Distilled task instructions cut B2B call classification token use by 99%
A new approach to in-context learning replaces verbose few-shot examples with compact classification criteria, improving macro-averaged AUC by up to 7% on real-world sales conversations while slashing token budgets.

Researchers have demonstrated that replacing traditional few-shot examples with distilled task instructions can slash token consumption by 99% while improving classification accuracy on complex business-to-business conversations.
The paper, published on HuggingFace by Guy Rotman, Adi Kopilov, Danit Berger Zalmanson, and Omri Allouche, introduces the Call Playbook dataset—five classification tasks drawn from actual B2B sales calls. Traditional in-context learning (ICL) struggles with these multi-party conversations because concatenating multiple examples balloons context length and dilutes signal. The team's solution extracts structured classification criteria and precise task descriptions from verbose examples, then feeds those compact representations to the model instead.

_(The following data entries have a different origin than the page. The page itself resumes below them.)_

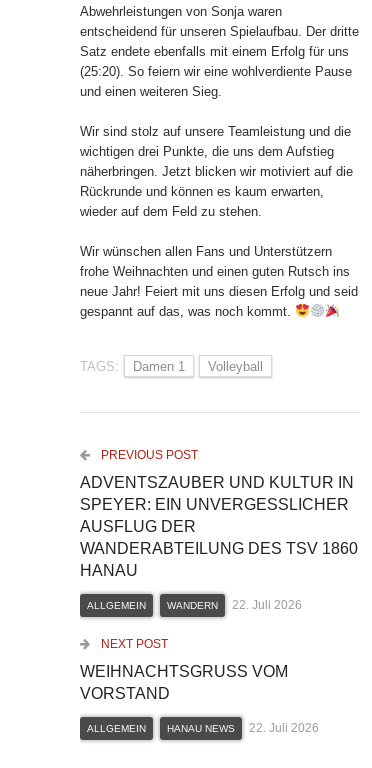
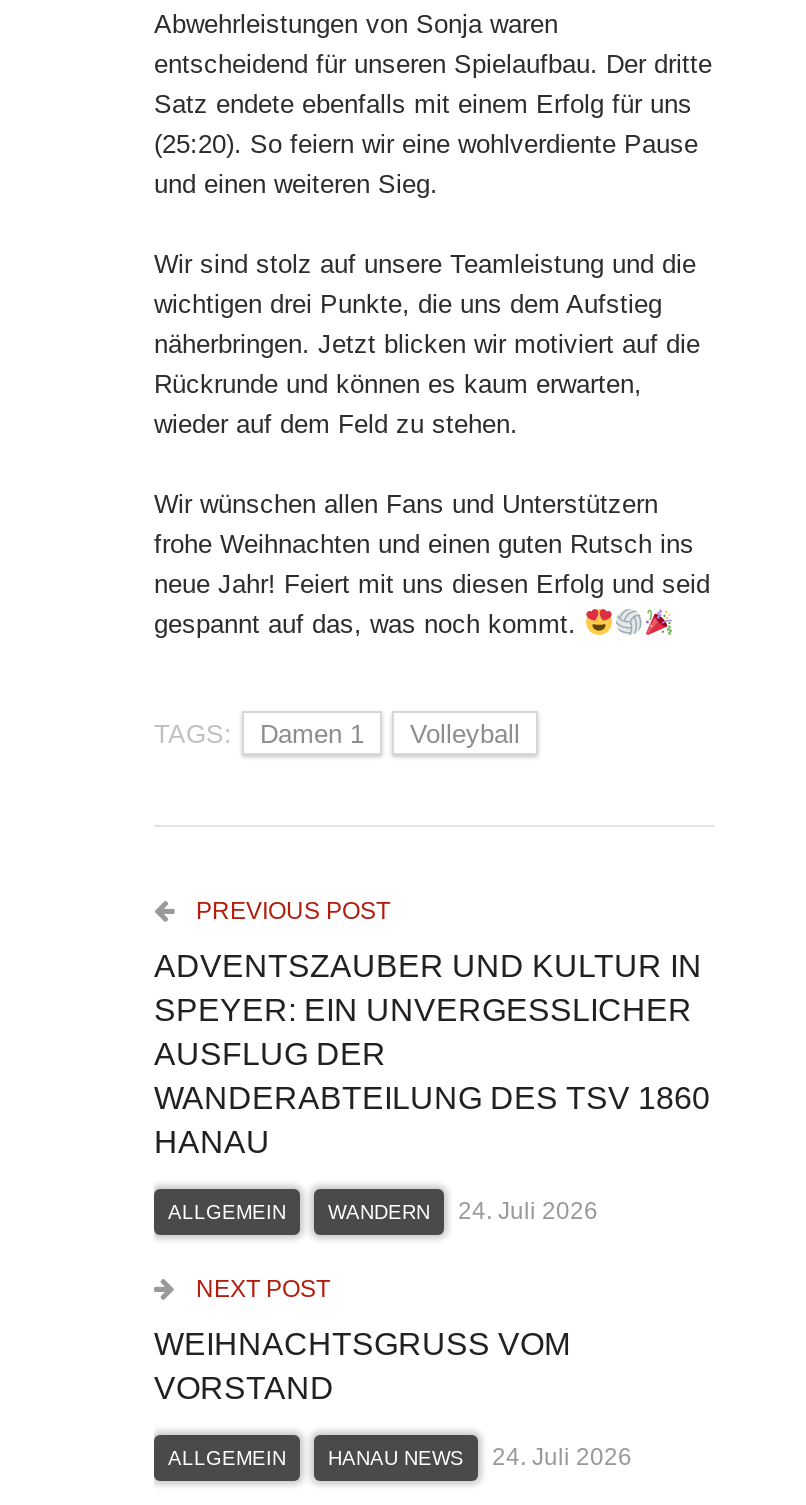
- ALLGEMEIN WANDERN 22. Juli 2026
+ ALLGEMEIN WANDERN 24. Juli 2026

- ALLGEMEIN HANAU NEWS 22. Juli 2026
+ ALLGEMEIN HANAU NEWS 24. Juli 2026
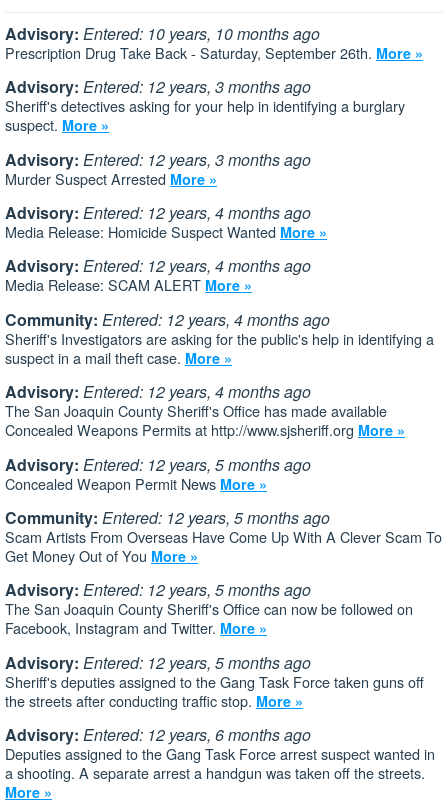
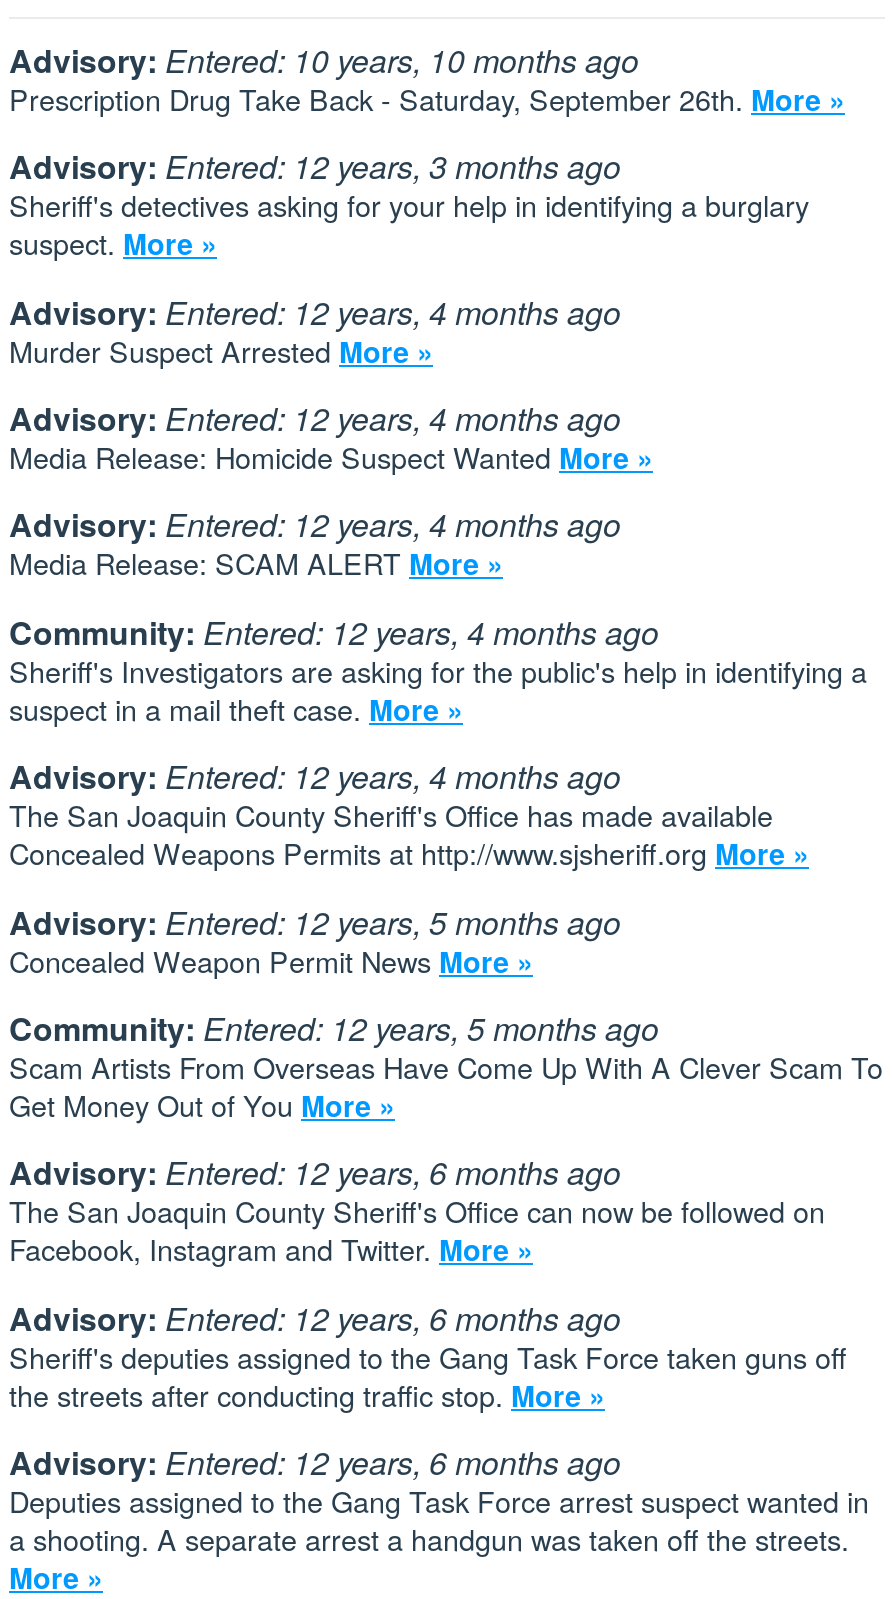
- Advisory: Entered: 12 years, 3 months ago
+ Advisory: Entered: 12 years, 4 months ago

- Advisory: Entered: 12 years, 5 months ago
+ Advisory: Entered: 12 years, 6 months ago

- Advisory: Entered: 12 years, 5 months ago
+ Advisory: Entered: 12 years, 6 months ago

On the Call Playbook tasks, the distillation method improved macro-averaged AUC by up to 7 percentage points over standard ICL. Advanced token-compression baselines—techniques that prune or summarize context—degraded by more than 9 F1 points as context grew, while the distilled-instruction approach held steady. The 99% token reduction means practitioners can fit far more tasks into a single prompt or run inference at a fraction of the cost.
The framework also surfaces the classification logic in human-readable form, letting domain experts refine criteria without retraining. That transparency matters in regulated industries where black-box decisions carry compliance risk.